Posted: 11:14 PM, Jan 14, 2014
Updated: 2014-07-18 12:28:19-04

PLEASANTVILLE, New York (PIX11) – Volunteers  from the Pleasantville Fire Department in Westchester County gathered again this year—wearing their turnout coats and helmets—at a vigil to remember one of their own.  It’s been 18 years since Thomas Dorr, Senior was found brutally slashed and beaten to death in the snow, during the blizzard of January 1996.  His wife, stepson, and the son’s friend remain suspects in the case, according to Westchester County Police Captain, Christopher Calabrese.

“The story was: they accompanied him into the woods to feed the turkeys and they very quickly left, because of the weather conditions,” Captain Calabrese told PIX 11.  “And they left him up here and he never came back.

Dorr’s wife, Jane Sawyer, claimed back then she thought the 50-year old Dorr  was going to the Pleasantville Fire Department to remain on “stand by” duty, during the blizzard.  But one of the volunteers said he always knew Tom Dorr wasn’t going to the firehouse on January 7, 1996.   That volunteer was in the radio room with Maureen Stapleton the next morning, when Dorr’s wife called.

“She asked for Tom, and we knew right away he wasn’t here.”

A search party was immediately sent out on January 8th,  and it didn’t take long for Tom Dorr’s body to be discovered in close to two feet of snow, in the woods not far from his home.

“We took the snow off his face; we had seen his body,” recalled Leonard Shon at the vigil.  “He had a slit throat.”

Dorr, who stood six feet five or six inches tall, had a nickname in the fire house.  “He was like a gentle giant,” Maureen Stapleton said.  “Very sweet.”

Dorr had a job with the White Plains Water Department and had served with the volunteer fire department in Pleasantville since 1979.

Firefighters

“They did not seem terribly upset,” said Larry Fasnacht, the volunteer who picked the items up. “They were just very anxious to get rid of the uniform. They had it all boxed up, ready to go.”

His fellow volunteers recalled the family didn’t seem concerned in the days after the murder—and even summoned one of them to pick up Tom Dorr’s uniform.

“They did not seem terribly upset,” said Larry Fasnacht, the volunteer who picked the items up.  “They were just very anxious to get rid of the uniform.  They had it all boxed up, ready to go.”

Fellow firefighters—and police investigators—said the Dorr marriage was strained, because Thomas Dorr wanted to move to Florida and his wife did not.   But Captain Calabrese thinks there could have been another factor that contributed to the murder.

“The only thing dark in that house was the use of heroin,” said Captain Calabrese.  “His stepson, Jeff…he’s an admitted heroin addict.  His father would not let him use the car to go score heroin.”

Police did talk to mother and stepson a bit, before the family retained a lawyer.  Jeff Dorr and one of his friends said they’d used Tom Dorr’s car to go into New York City, during the storm, to buy heroin.

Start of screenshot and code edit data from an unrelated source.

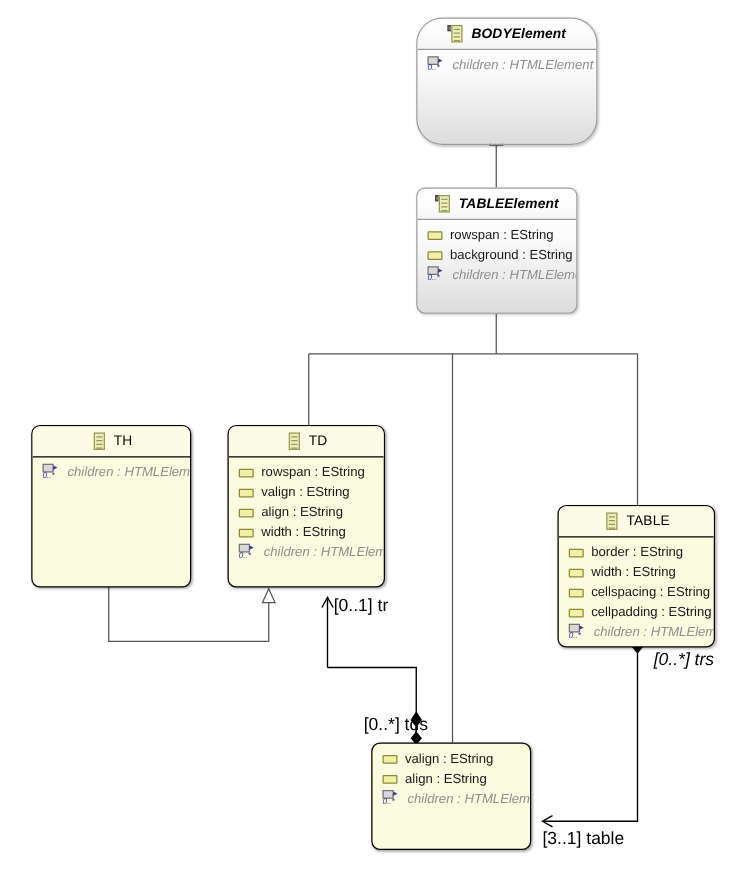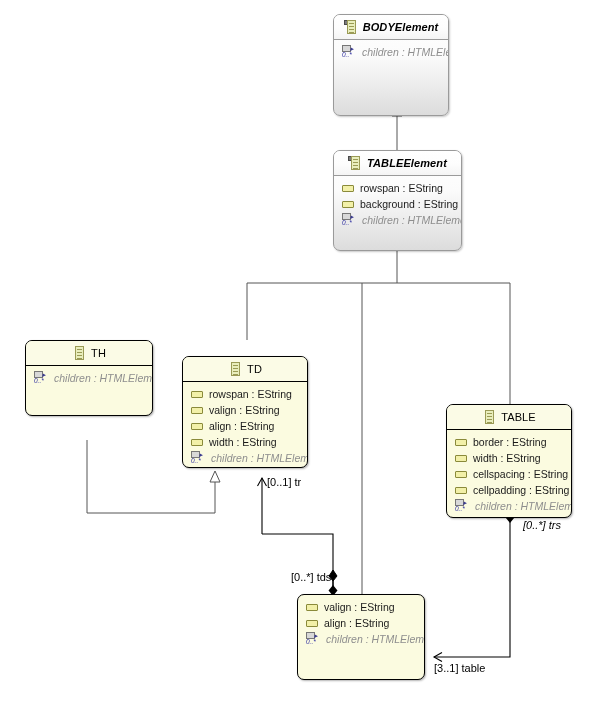--- a/index.html
+++ b/index.html
@@ -165,7 +165,7 @@
     </g>
   </svg>
 
-  <div class="uml-class gray" style="left:333px;top:14px;width:116px;height:102px;">
+  <div class="uml-class gray" style="left:333px;top:14px;width:145px;height:102px;border-radius:21px;">
     <div class="cls-header">
       <span class="icon icon-class">
         <span class="tag"></span>

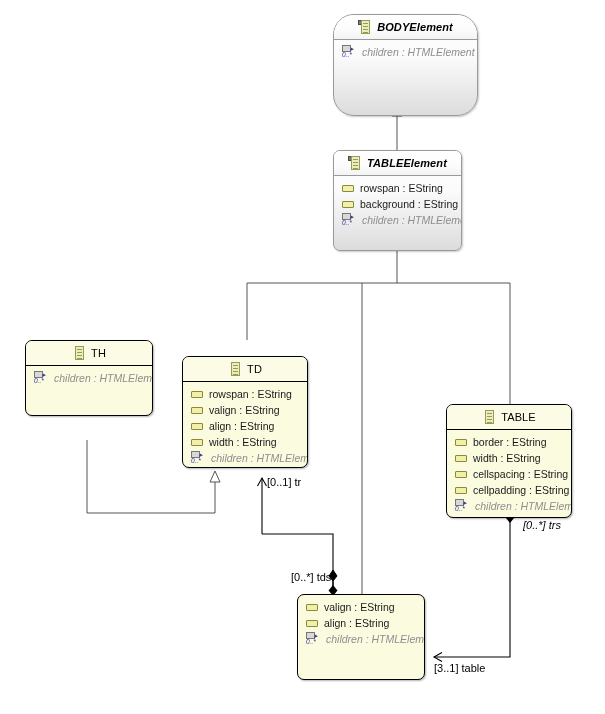--- a/index.html
+++ b/index.html
@@ -227,7 +227,7 @@
     </div>
   </div>
 
-  <div class="uml-class yellow" style="left:25px;top:340px;width:128px;height:76px;">
+  <div class="uml-class yellow" style="left:25px;top:340px;width:128px;height:130px;">
     <div class="cls-header">
       <span class="icon icon-class">
         <span class="sheet">

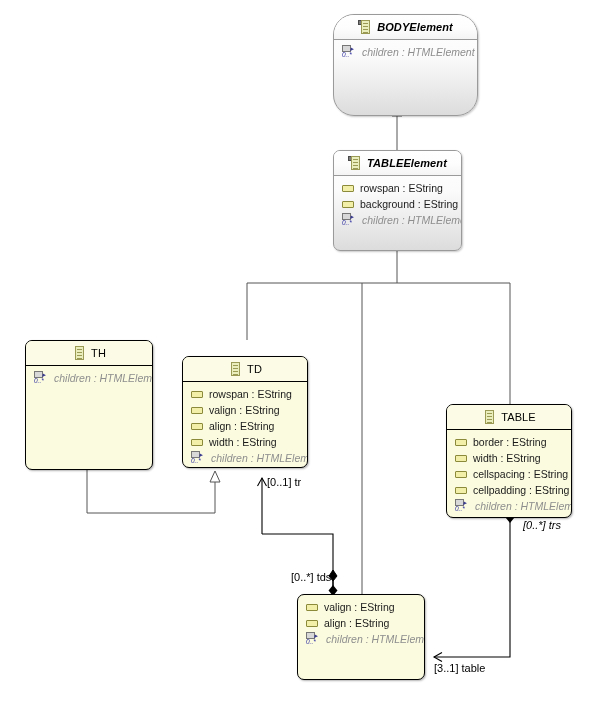--- a/index.html
+++ b/index.html
@@ -251,7 +251,7 @@
     </div>
   </div>
 
-  <div class="uml-class yellow" style="left:182px;top:356px;width:126px;height:112px;">
+  <div class="uml-class yellow" style="left:182px;top:340px;width:126px;height:130px;">
     <div class="cls-header">
       <span class="icon icon-class">
         <span class="sheet">

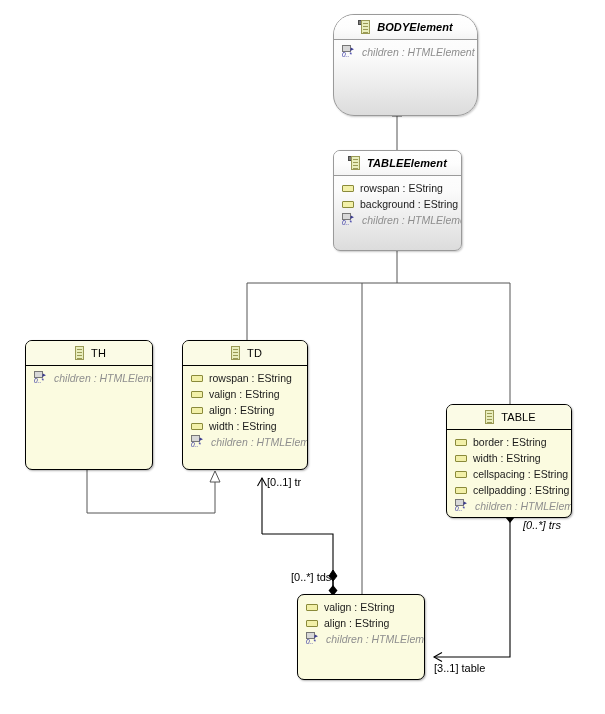--- a/index.html
+++ b/index.html
@@ -111,7 +111,7 @@
 
   .edge-label{
     position:absolute;
-    font-size:11px;
+    font-size:14px;
     color:#000;
     white-space:nowrap;
     font-family:"Liberation Sans", sans-serif;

When PIX 11 drove to Litchfield County, Connecticut—where Jane Sawyer now lives with her sons—we approached Sawyer as she returned from an outing.  I mentioned the 18th anniversary of her husband’s death and asked Sawyer if she could add any insights into the circumstances surrounding his death.  Sawyer refused to answer my questions and slammed the back door.

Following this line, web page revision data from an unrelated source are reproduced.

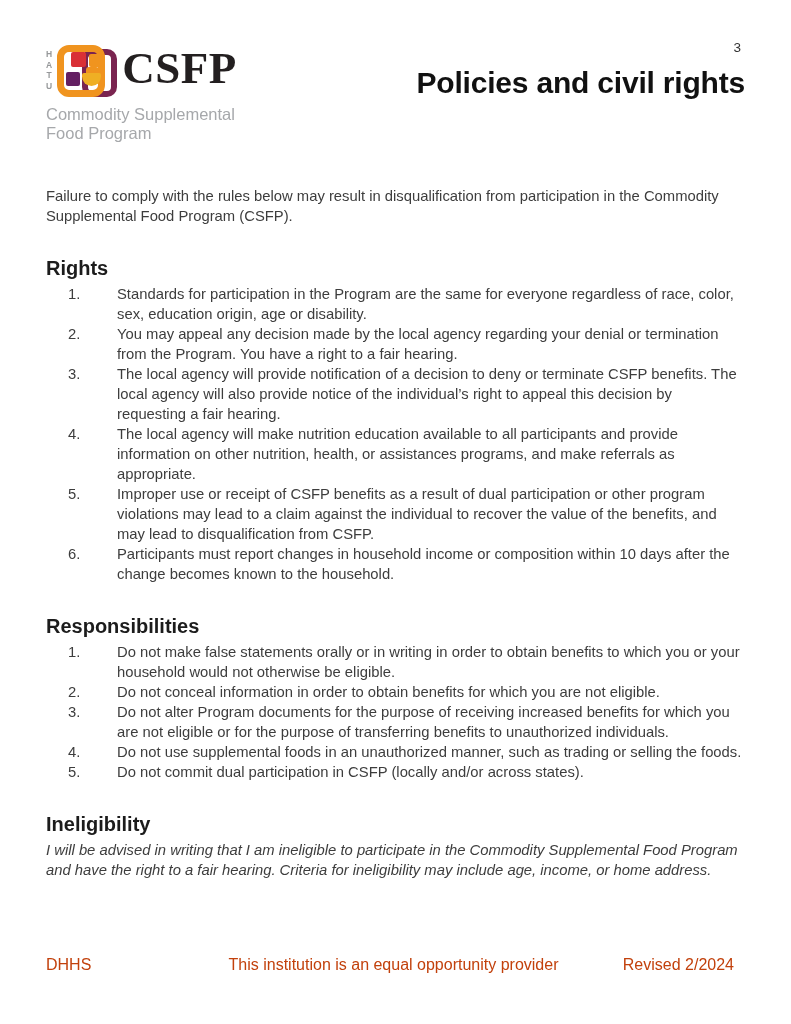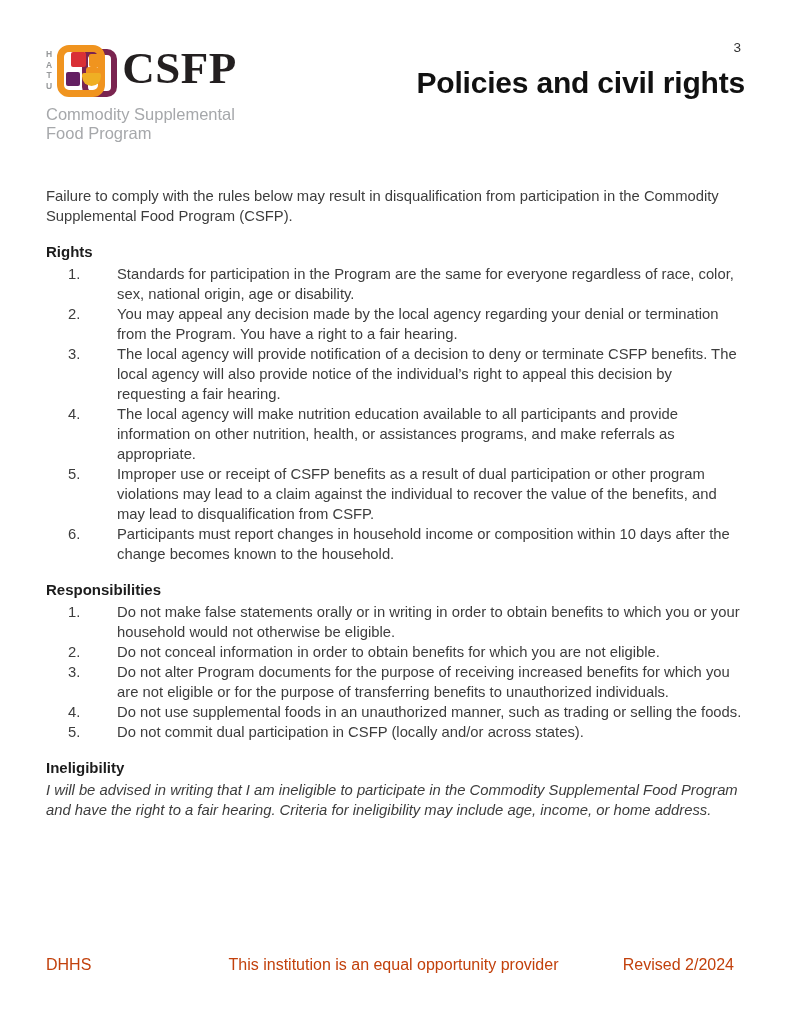--- a/index.html
+++ b/index.html
@@ -101,10 +101,10 @@
     line-height: 20px;
   }
   .section-heading {
-    font-size: 15px;
+    font-size: 20px;
     font-weight: 700;
     color: #1c1c1c;
-    margin: 17px 0 4px 0;
+    margin: 31px 0 4px 0;
   }
   .numlist { }
   .numlist-item {

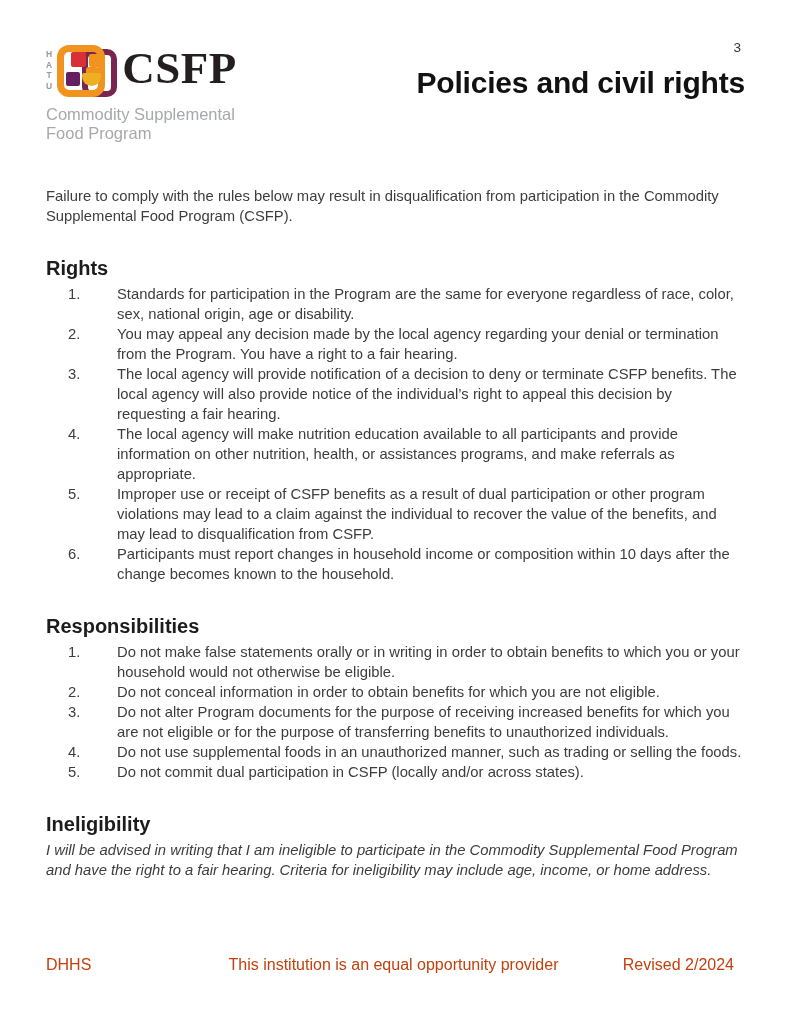--- a/index.html
+++ b/index.html
@@ -181,7 +181,7 @@
 
         <div class="numlist-item">
           <span class="numlist-num">1.</span>
-          <span class="numlist-text">Standards for participation in the Program are the same for everyone regardless of race, color, sex, national origin, age or disability.</span>
+          <span class="numlist-text">Standards for participation in the Program are the same for everyone regardless of race, color, sex, education origin, age or disability.</span>
         </div>
 
         <div class="numlist-item">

Back in 1996, Sawyer had given one interview to a publication called the “Patent Trader”.  She said she couldn’t understand why the community got so mad, when she retained an attorney.

“Most people get lawyers, it is not unusual, you see it on TV all the time,” Sawyer said in 1996.  “ I don’t know why they got angry that I did that.”

Now, on this 18th anniversary, Captain Calabrese responded, “I would make the assumption if anyone’s loved one is killed, you would cooperate fully.  They didn’t do that.”

Jane Sawyer said in 1996 that she gave a full statement and allowed police to check out her home and her things.

At the vigil attended by more than 20 volunteer firefighters, the department chaplain said, “God knows the answer to this, and someday, there will be a day of reckoning of it.”